This authentic kӧttbullar recipe is a Swedish national dish that features tender meatballs in a delicious homemade gravy that will have you coming back for seconds.
In a large cast-iron or non-stick skillet, sauté one diced onion in ½ tablespoon butter until translucent. Remove from the pan and place in a bowl of the stand mixer or another large bowl. Let cool to room temperature.
To the bowl with onions, add the pound of ground beef and pork blend, ¼ cup breadcrumbs, 1 large egg, 1 teaspoon salt, and 1 teaspoon white pepper.
Mix, using the paddle attachment on your mixer, on medium-low speed until the meat mixture appears just blended (alternatively, use your hands).
Roll the meat into medium-size balls (about an inch in diameter).
Heat the remaining butter until bubbly, but not smoking.

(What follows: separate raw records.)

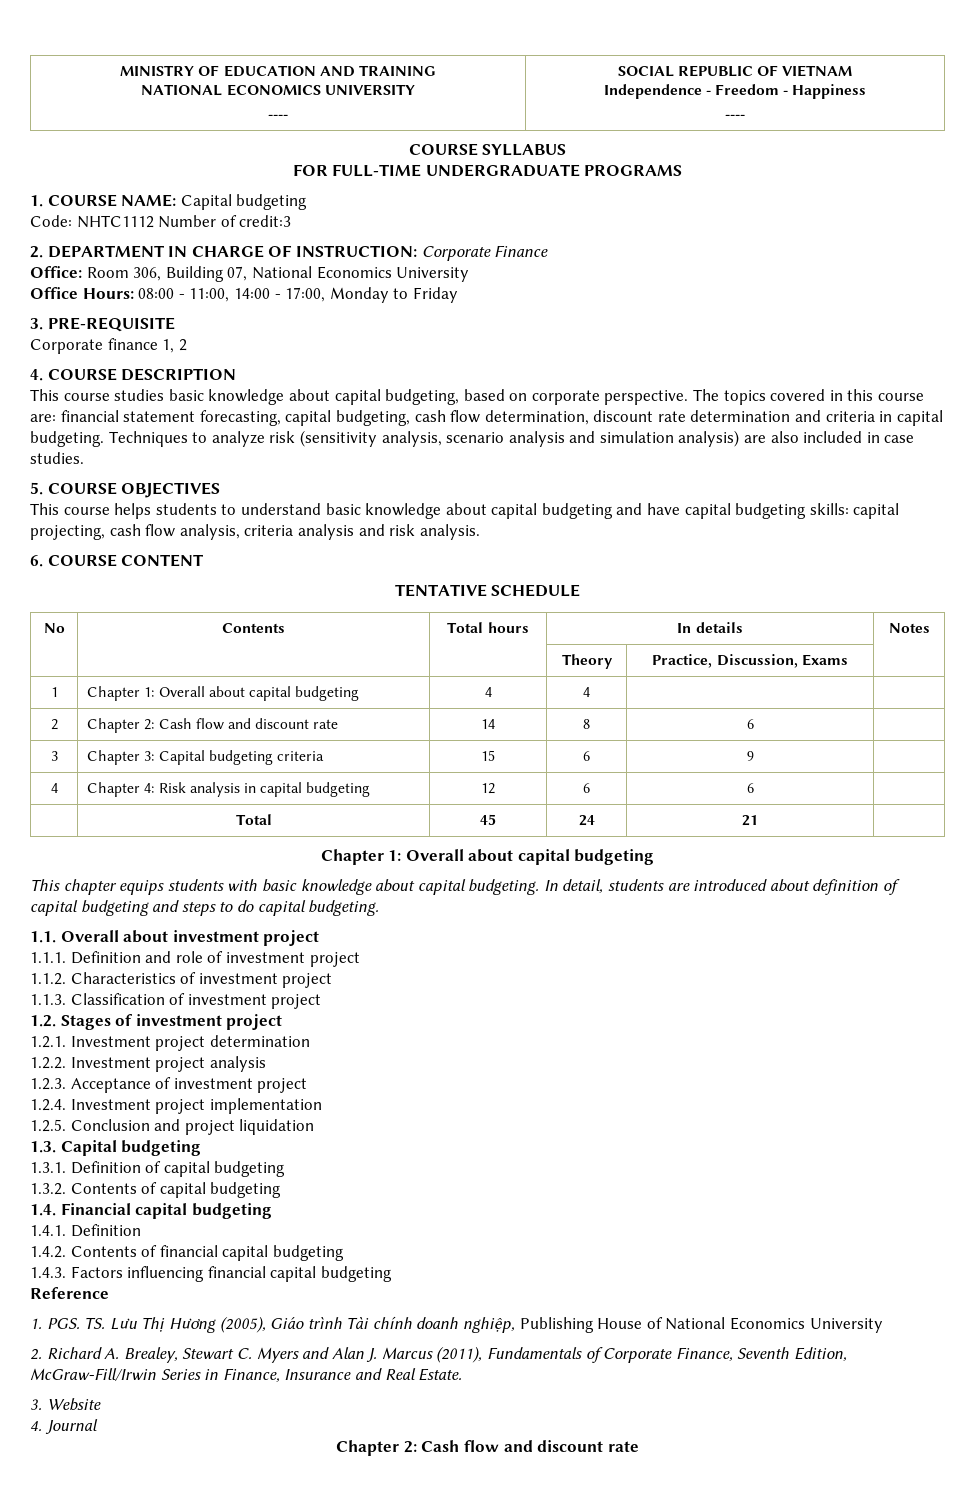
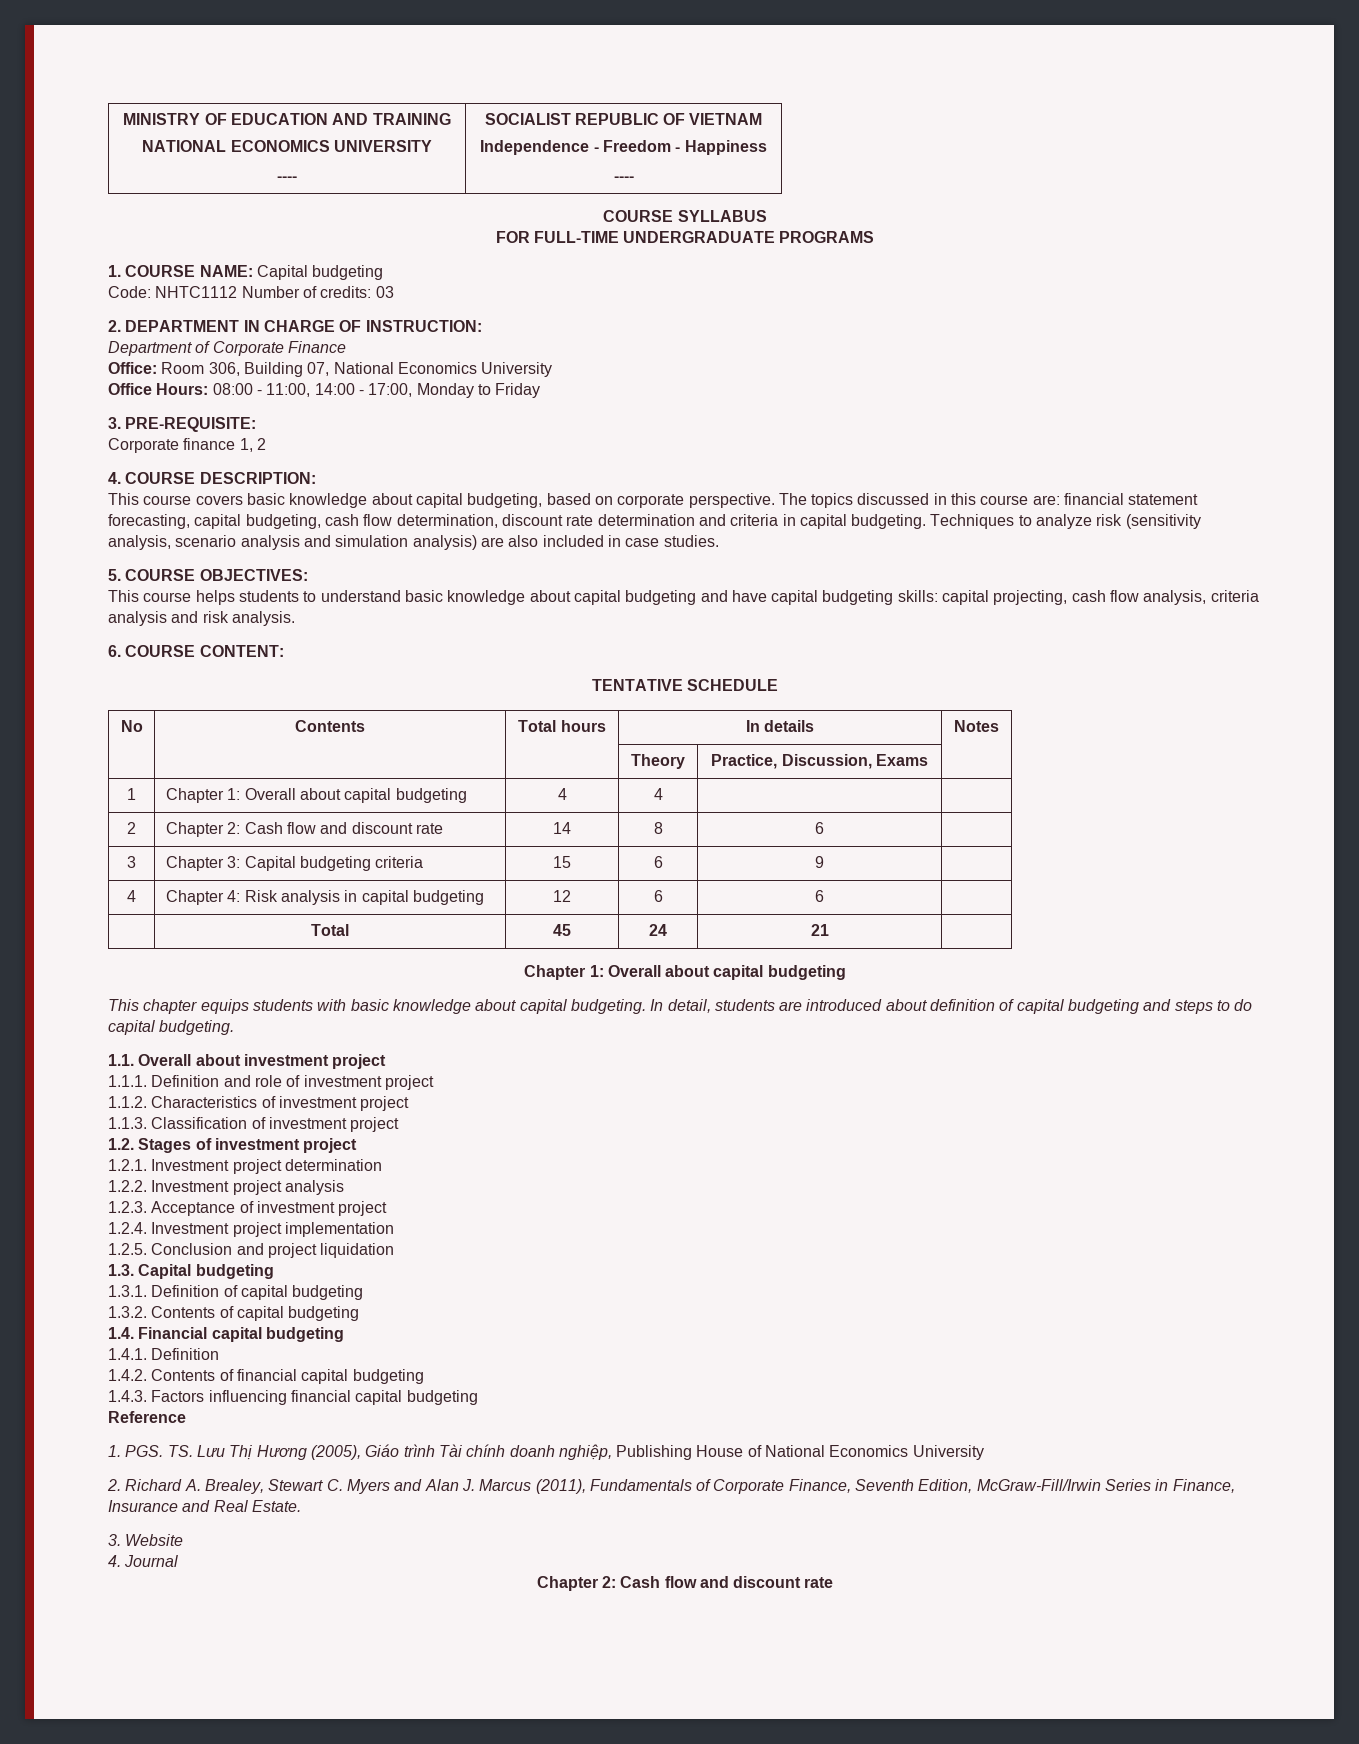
  MINISTRY OF EDUCATION AND TRAINING
  NATIONAL ECONOMICS UNIVERSITY
- ---- | SOCIAL REPUBLIC OF VIETNAM
+ ---- | SOCIALIST REPUBLIC OF VIETNAM
- Code: NHTC1112 Number of credit:3
+ Code: NHTC1112 Number of credits: 03
- 2. DEPARTMENT IN CHARGE OF INSTRUCTION: Corporate Finance
+ 2. DEPARTMENT IN CHARGE OF INSTRUCTION:
+ Department of Corporate Finance
- 3. PRE-REQUISITE
+ 3. PRE-REQUISITE:
- 4. COURSE DESCRIPTION
- This course studies basic knowledge about capital budgeting, based on corporate perspective.
+ 4. COURSE DESCRIPTION:
+ This course covers basic knowledge about capital budgeting, based on corporate perspective.
- The topics covered in this course are: financial statement forecasting, capital budgeting, cash flow determination, discount rate determination and criteria in capital budgeting.
+ The topics discussed in this course are: financial statement forecasting, capital budgeting, cash flow determination, discount rate determination and criteria in capital budgeting.
- 5. COURSE OBJECTIVES
+ 5. COURSE OBJECTIVES:
- 6. COURSE CONTENT
+ 6. COURSE CONTENT:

Fry the meatballs, often turning, until they're golden brown; transfer to a plate lined with a paper towel.
Cream Gravy
Drain off the excess butter from the skillet, leaving 1 tablespoon.
Over medium-low heat, whisk 2 tablespoons flour in butter until lightly browned, about 1 minute. Gradually stir in 2 cups of beef broth and 1 cup milk, constantly whisking, until slightly thickened.
Add 1 teaspoon of soy sauce and 2 tablespoons of heavy cream, if using. Return to simmer and cook for a couple of minutes until the gravy thickens.
Season with 1 teaspoon of each salt and white pepper. Lastly, stir in 1 tablespoon lingonberry jam until well mixed.
Return the meatballs to the skillet with the sauce and stir to cover and warm thoroughly.
Garnish with parsley, if desired, and serve immediately. Enjoy!
Notes
Mix the meat blend ahead of time and refrigerate until ready to form and fry.
Instead of sautéing the onion (it adds more flavor this way), grate it over the bowl to capture its juices.
If your meat mixture is too moist, add cornstarch to the meat mixture (one tablespoon at a time). It will absorb the extra moisture and keep the meatballs from falling apart.
If your meat mixture is too dry, keep adding beef stock until the desired consistency.
Don't over-mix the meatball mixture, or your meatballs will be tough.
For even fluffier meatballs, soak the breadcrumbs in 3 tablespoon of whipped cream.
To make meatballs the same size, use a small ice cream scooper or tablespoon-size measuring spoon. You want the meatballs to be about 1-inch (1 oz.) in size. Place all the meat scoops on a baking sheet, then roll each with your hands into a ball. It makes the process much quicker!
For food safety, meatballs should reach at least 160°F (72°C) of internal temperature; I love this thermometer because it reads the temperature super quickly!
Don't discard pan drippings after searing the meatballs. They bring the best flavor to the gravy!
Can't find lingonberry jam? Substitute it with red or black currant jam.
For the best results, read additional tips in the post above.
Please keep in mind that nutritional information is a rough estimate and can vary significantly based on the products used.
Storage:Refrigerate the leftovers in an airtight container for 3-5 days.